The most recent example of African icons shrivelling in their old age was witnessed in Zimbabwe after President Robert Mugabe, in power for nearly 38 years, in November 2017 was forced out of power during his 90s and his body charred with an all-consuming cancer. Summarily dismissed from power, Mugabe became a recluse, unable to accept or fully appreciate how he had outlived his usefulness to the power centres and even in death, petulantly refused for his remains to be interred at the prestigious country’s national hero’s acre.

“Teodorin” has also not shown any remorse towards the millions wasted and the embarrassment he has earned his father, the country and other citizens (Eduardo Soto-Trillo, 2013: pp. 36-38). Occasionally he appears to regard with disdain the ordinary Equatoriaguinians as he has become acquainted with “other royalty” in international circles. To then imagine such as a future leader to be accepted by the nation is to ignore the underlying anger, frustration and humiliation that has continued to build up during his father’s term. Given the fact that opposition activists have continued to work with anti-corruption bodies, in the event that “Teodorin” comes to office, his integrity and reputation would be contested if not in the international courts but also within the legal system of Equatorial Guinea. “Teodorin” in has not attempted to ingratiate himself with the downtrodden and the ordinary citizenry, viewing most as serfs at the beck and call of the immense power and influence of his father on whose coat tails he has simply taken short rides whilst in the country but spending much of his time overseas until hounded and shamed by European civil society organisations that are able to bring him to the courts.

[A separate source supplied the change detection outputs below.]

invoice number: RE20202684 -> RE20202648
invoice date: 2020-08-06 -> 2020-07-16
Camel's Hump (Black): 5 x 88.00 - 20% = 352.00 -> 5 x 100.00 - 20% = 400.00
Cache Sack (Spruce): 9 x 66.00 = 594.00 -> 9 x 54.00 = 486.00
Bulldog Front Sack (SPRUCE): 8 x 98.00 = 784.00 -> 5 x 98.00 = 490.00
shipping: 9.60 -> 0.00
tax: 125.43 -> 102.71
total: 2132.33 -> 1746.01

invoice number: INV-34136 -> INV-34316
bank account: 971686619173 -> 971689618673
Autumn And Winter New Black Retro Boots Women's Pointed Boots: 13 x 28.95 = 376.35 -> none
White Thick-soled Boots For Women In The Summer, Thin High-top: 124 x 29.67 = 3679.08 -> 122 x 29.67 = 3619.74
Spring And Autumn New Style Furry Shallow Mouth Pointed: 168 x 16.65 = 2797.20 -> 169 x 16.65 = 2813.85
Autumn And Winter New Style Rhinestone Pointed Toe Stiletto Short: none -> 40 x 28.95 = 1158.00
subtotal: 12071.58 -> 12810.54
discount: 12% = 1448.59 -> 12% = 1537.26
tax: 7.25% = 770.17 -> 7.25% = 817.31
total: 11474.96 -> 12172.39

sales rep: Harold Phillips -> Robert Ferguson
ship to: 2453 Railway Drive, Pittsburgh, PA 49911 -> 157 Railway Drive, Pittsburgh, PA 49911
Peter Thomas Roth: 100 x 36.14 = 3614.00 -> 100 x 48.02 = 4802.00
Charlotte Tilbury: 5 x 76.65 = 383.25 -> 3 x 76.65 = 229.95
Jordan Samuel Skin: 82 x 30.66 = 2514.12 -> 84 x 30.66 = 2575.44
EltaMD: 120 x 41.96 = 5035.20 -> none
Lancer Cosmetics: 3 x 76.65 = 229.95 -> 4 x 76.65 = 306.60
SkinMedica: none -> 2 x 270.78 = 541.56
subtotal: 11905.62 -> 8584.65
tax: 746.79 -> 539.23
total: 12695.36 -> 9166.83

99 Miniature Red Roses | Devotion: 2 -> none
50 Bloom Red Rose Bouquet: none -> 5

Furthermore, the corporates and governments able and willing to flaunt human rights issues along the lines we noted by President George Bush and Condoleezza Rice have increasing retreated and would not be willing to be seen in association with a someone of his tarnished image. Consequently, if President Teodoro Obiang Nguema Mbasago is to depart from the scene then Equatorial Guinea may be reduced into conflict over leadership crisis and contestation. Of course, whoever takes over may also act in the same manner as his father, “who carried out a much anticipated coup” in 1979 with the assistance of Spanish intelligence and other political opposition players.

6. Conclusion

As we begin to anticipate the departure of President Teodoro Obiang Nguema Mbasogo from office due to advanced age and failing health, the search for successor leadership is already in the minds of stakeholders in Equatorial Guinea. Meanwhile, Ibn Khaldoun’s prediction is being tested by the practical events in Equatorial Guinea in which the first leader, Francois Macias Nguema was in the trenches against the Spanish and other local nationalists in order to secure power only to squander this during his eleven years in power exposing himself to the rise of his “nephew” Teodoro Obiang Nguema. For both their valiant efforts towards maintaining Nguemaism, promoting the clan interests of a small elite protected by foreign troops against the majority of citizens and later able to benefit from the windfall of stupendous oil wealth, that vision of perpetual living in comfort may come to nought at the hands of the youthful “Teodorin” who may feel inclined to seek safety in exile rather than continue to exact fear and repression in order to thwart and sustain the regime interests. For over 52 years since independence in October 1968, a single family has been in power without change.

Conflicts of Interest

The authors declare no conflicts of interest regarding the publication of this paper.